“I thought maybe you were worried for my safety.” He gives me a look, knowing my answer is bullshit. “Okay, maybe I told myself that was the reason because it was too crazy to think you wanted me that badly. I was afraid that if it was true, and then I never saw you again, it would break my heart.” His hands cup my face as he pulls me in for a kiss.
My lips part, and his tongue slides in as he shows me just how he feels. His mouth tells me he loves me, and we kiss until we’re both breathless.
When I rest my forehead against his, I smile.
“I should have tied you to the bed.”
“That sounds fun. Can we try it the next time we’re at the cabin?” I tease to try and lighten the mood. He just brushes his mouth against mine again. “If anyone should be sorry about all this, it’s me. I’ve pulled you into this mess.”
“Thank fuck,” he barks, making me jump. I let out a small laugh, and it gets me a smile—not a full one, but I’ll take it. “I don’t want to think about what would’ve happened if I hadn’t been pulled into this. I’m more than fucking grateful to be here.”
My eyes sting with tears, and I try to blink them away. He’s so right. He never would’ve been at my place to save me, but I don’t want to think about that right now.
“Don’t cry.” He kisses my cheeks and then my eyes. “I love you. I’m supposed to be here with you.”
“I love you too.” I smile and let out a sigh, wishing we could stay in this moment.
“Remember you said that when we get to my parents’ house.” He lifts me off his lap and puts me back into my seat.
“Did you just say your parents’ house?” I pull my seatbelt on as he gets back on the road.
“My cabin is the safest place for you, but my parents’ house is a close second. We’ll go there and figure out what we’re going to do next. Handing you over to them is never fucking happening. I know he’s your brother, but you’re in this because you were trying to help him.”
I wondered who he was calling back in the cabin. I was getting my stuff together, and he’d made hushed phone calls nearby. Before I could ask, we got in the fight about me not leaving the cabin. I knew I at least had to be closer to the city. Out at the cabin I wouldn’t be able to do anything.
“I know. It’s just hard.” I rub my eyes. “It’s not only Vivian that’s after my brother but he’s deep to a loan shark too. I don’t know if this goes together, or if they’re two totally different things.”
“I’ve been wondering that too.

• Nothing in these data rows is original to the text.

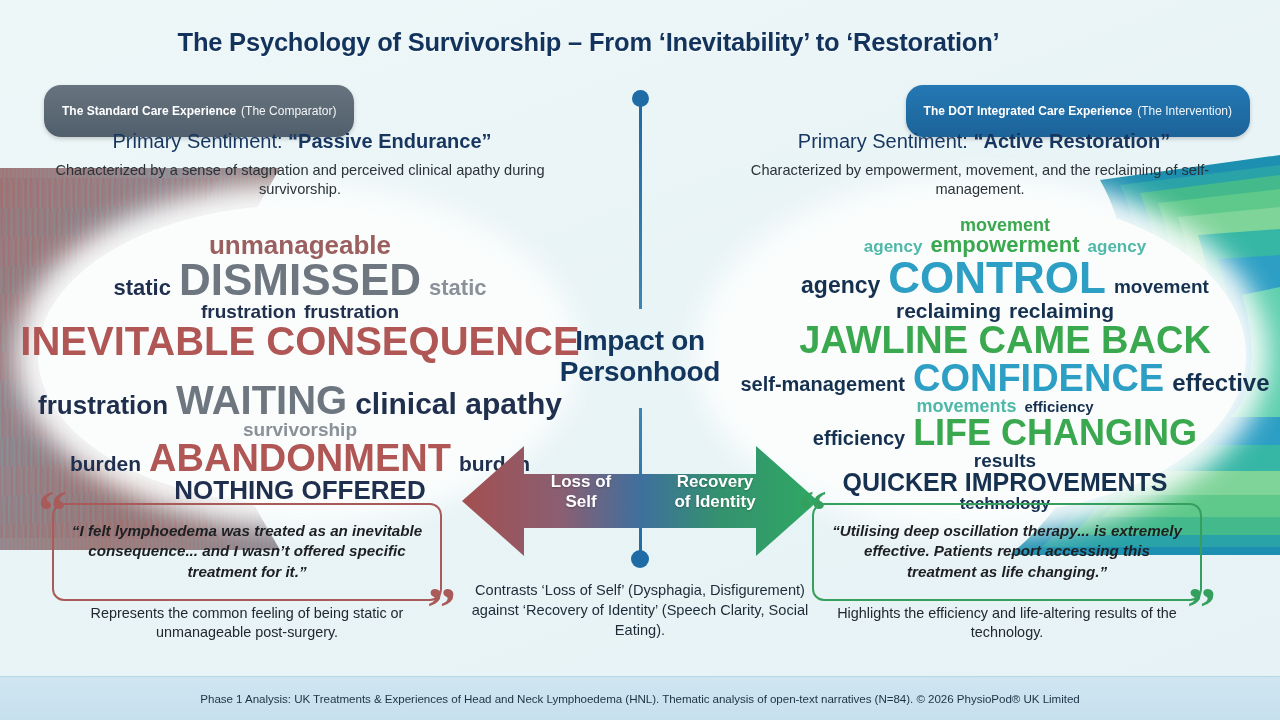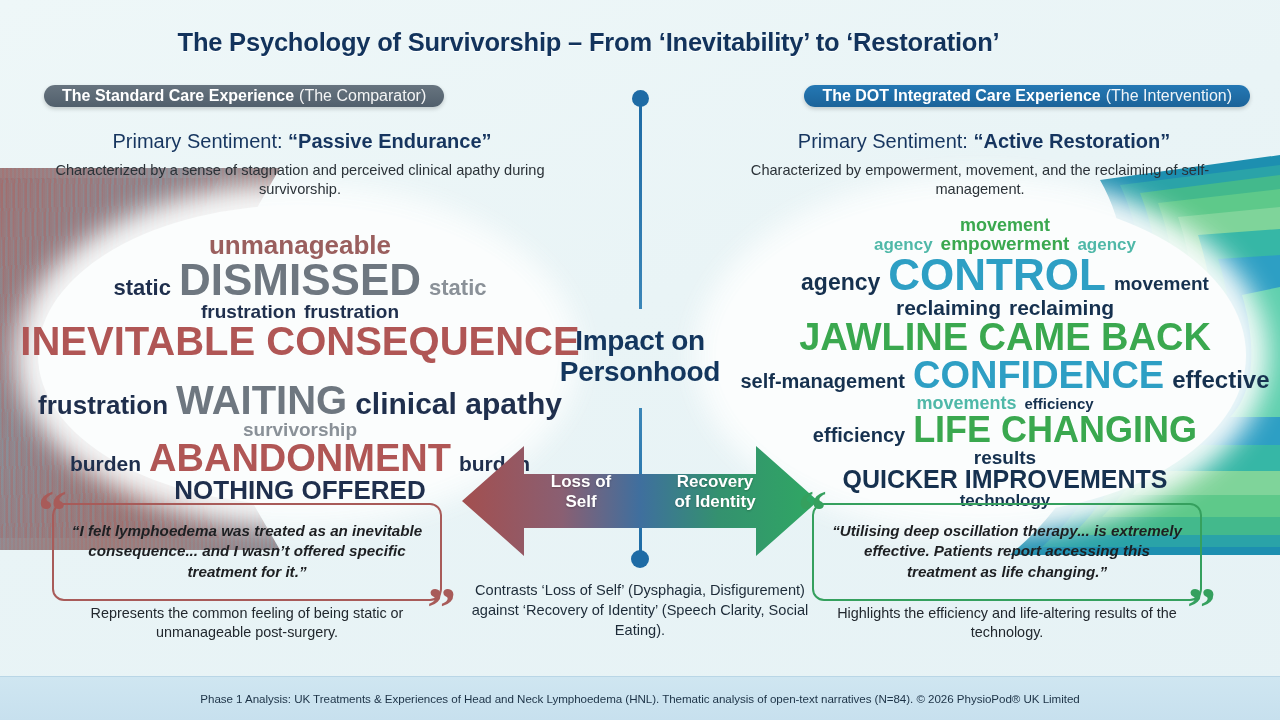"The Standard Care Experience" .badge { font-size: 16px -> 12px; height: 22px -> 52px }
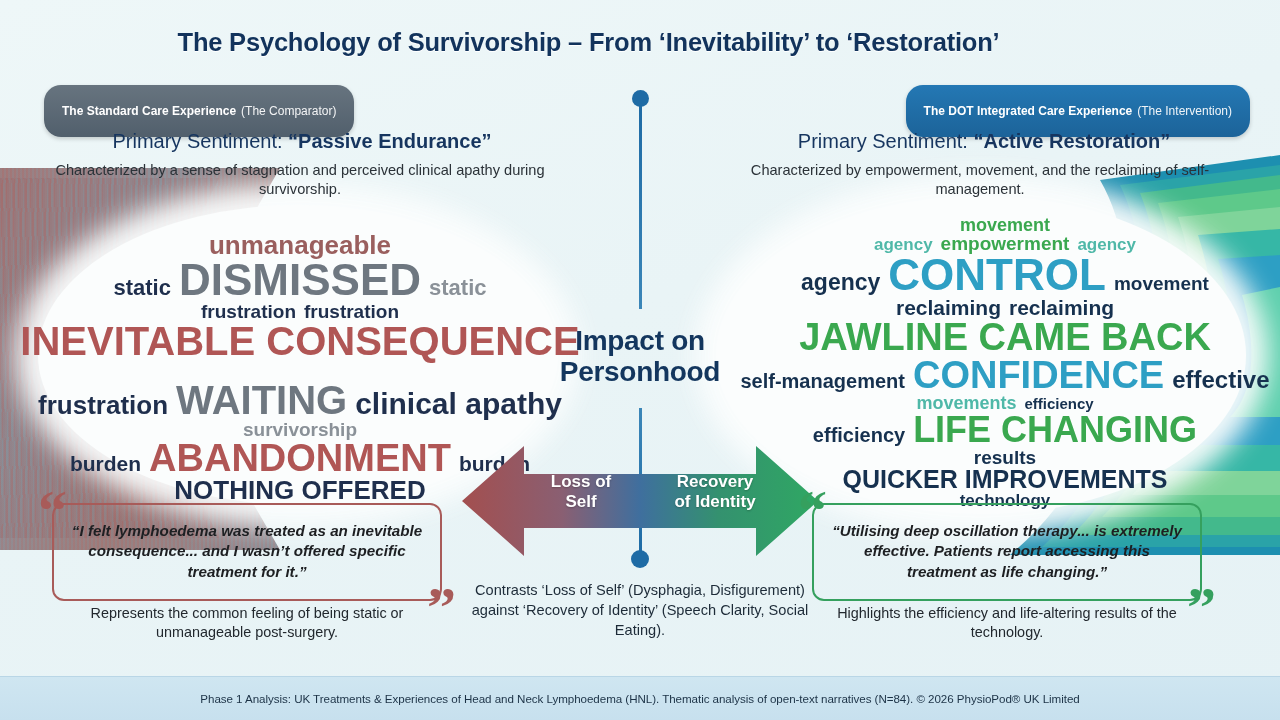"empowerment" span.w { font-size: 19px -> 22px }
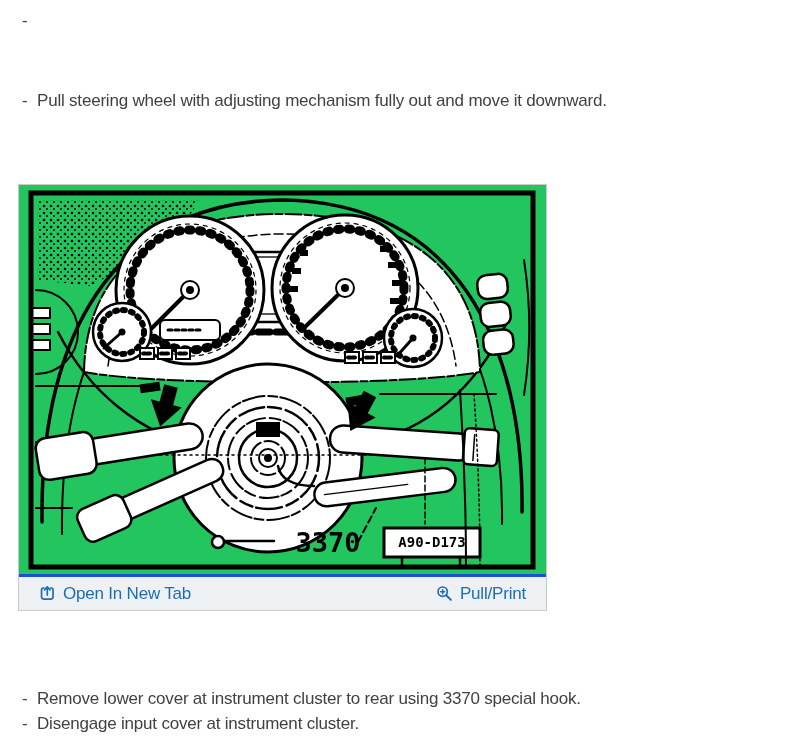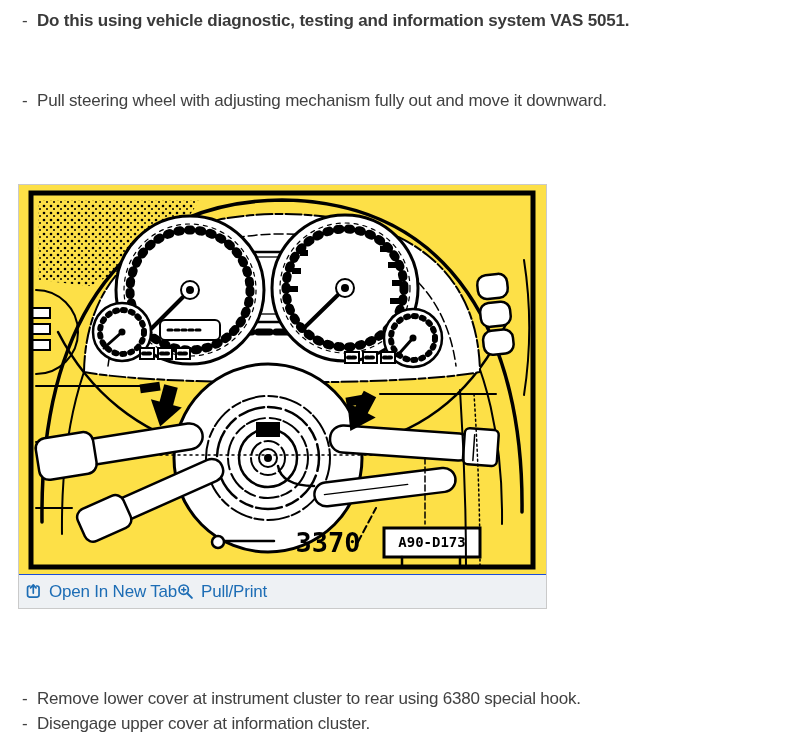"Do this using vehicle diagnostic," div.step-line { html: <div>Do this using vehicle diagnostic, testing and information system VAS 5051.</div> -> none }
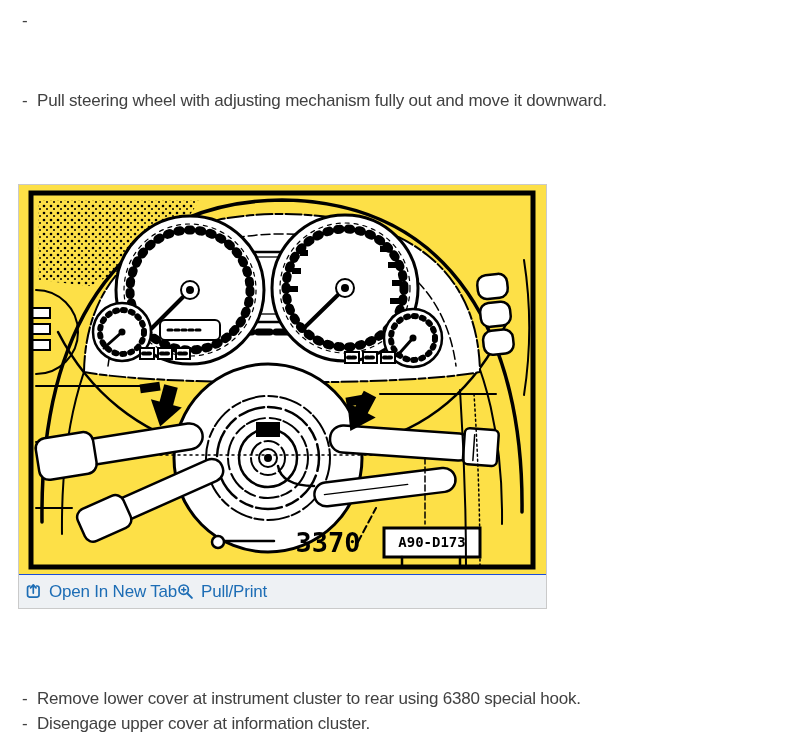"3370" .figure-card { background: #fde047 -> #22c55e }
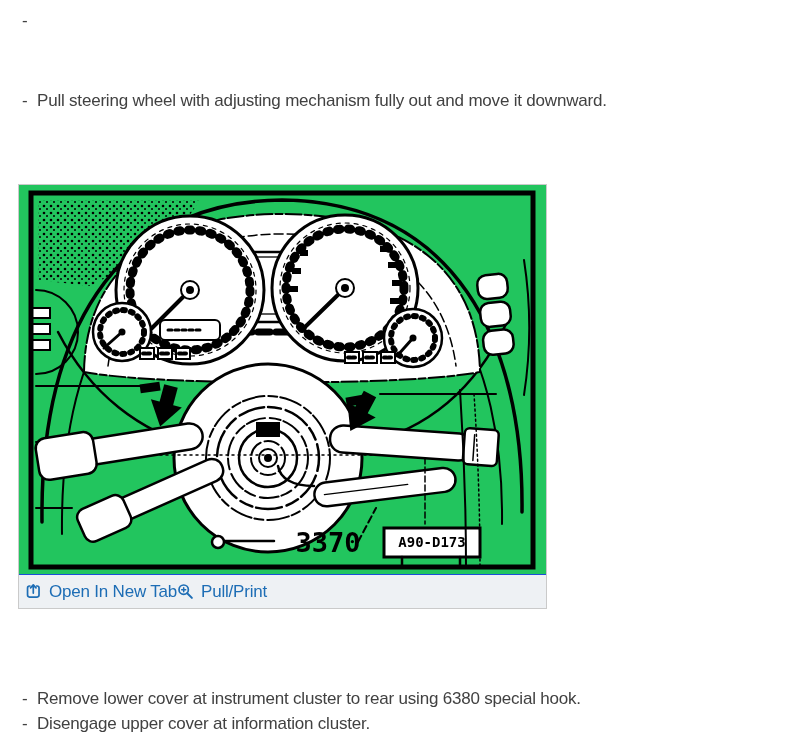"Open In New Tab" .figure-toolbar { border-top: 1px solid #1d4ed8 -> 3px solid #1d4ed8; justify-content: flex-start -> space-between; padding: 0 6px -> 0 20px }
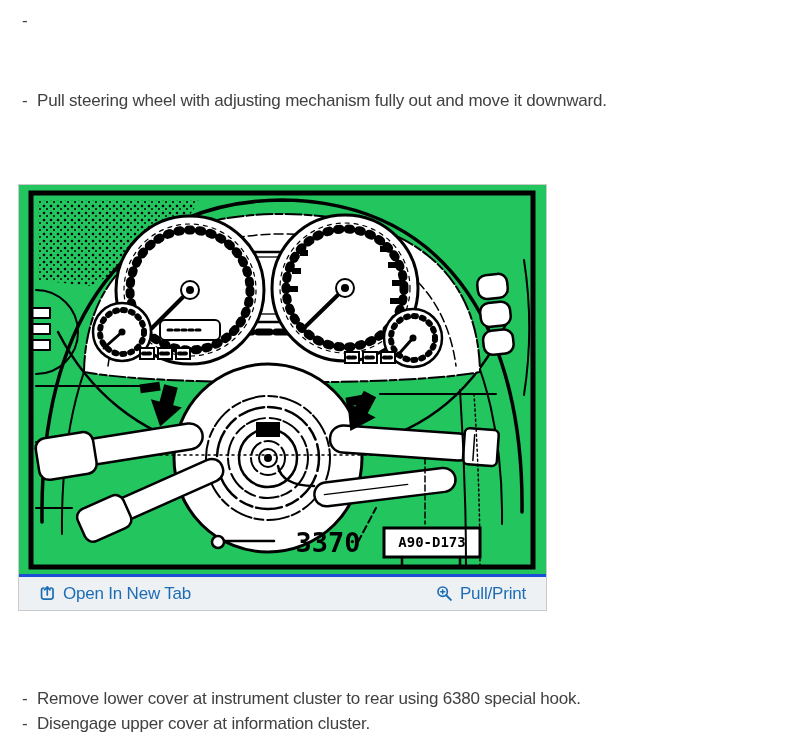"Remove lower cover at instrument" div.step-line { text: 6380 -> 3370 }
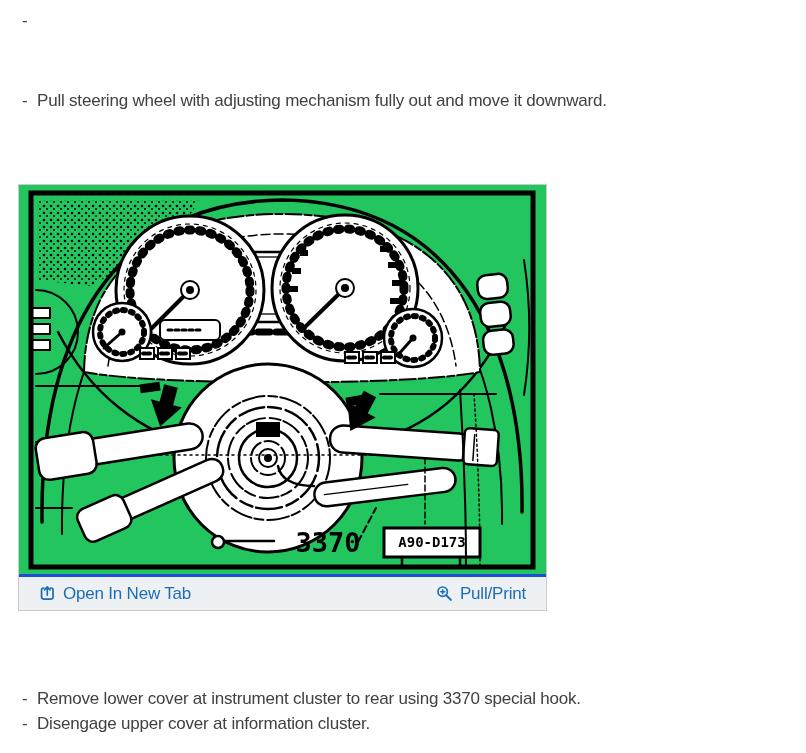"Disengage upper cover at information" div.step-line { text: upper cover at information -> input cover at instrument }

I remember you saying you were doing this for him. The idea that he was okay with you working at that place to save his ass is disgusting. I know that’s hard to hear, but I’m saying it so you think about it before you want to go be a hero for him.”
I have to tell him.
“My mom killed herself when I was fifteen.”
“Babe.” His hand goes back to my thigh, and I feel him squeeze it.
“I want to tell you so maybe you’ll understand.”
“Okay, I’m listening.”
“Jero and I are stepsiblings. I never knew my real father, and I have no idea where Jero’s mom is. No one ever talked about her.” I circle back, not wanting to get off track. “His dad married my mom when I was ten and from there we lived a pretty normal life. I thought once my mom got married, she might slow down. She worked for this fancy bank, although I’m not sure what she did. For as long as I can remember, my mom lived and breathed for work. I spent more time with babysitters than anyone else.”
“It shouldn’t be that way.”
I nod in agreement. “Jero’s dad was the same. He was in real estate, and that left Jero and me home together a lot. Jero took care of me. He’d cook our meals and help me with my schoolwork. He was so different back then.” I still don’t understand why he seemed to stop caring about me.
“People change sometimes.” This felt bigger than change, but he’s right. At the end of the day he’s not the same person he was when we were young.
“We weren’t crazy rich or anything, but we had a nice life. Then one day the FBI kicked in our front door and took my stepdad to jail.”
“Holy shit.”
“Yeah, he and my mom were doing mortgage fraud together. I don’t know all the details, but I guess my mom couldn’t handle the idea of prison. Dad got thirty years if I’m remembering right, and after that it was Jero and me. He kept taking care of me, and as we got older, that’s when things started to change.”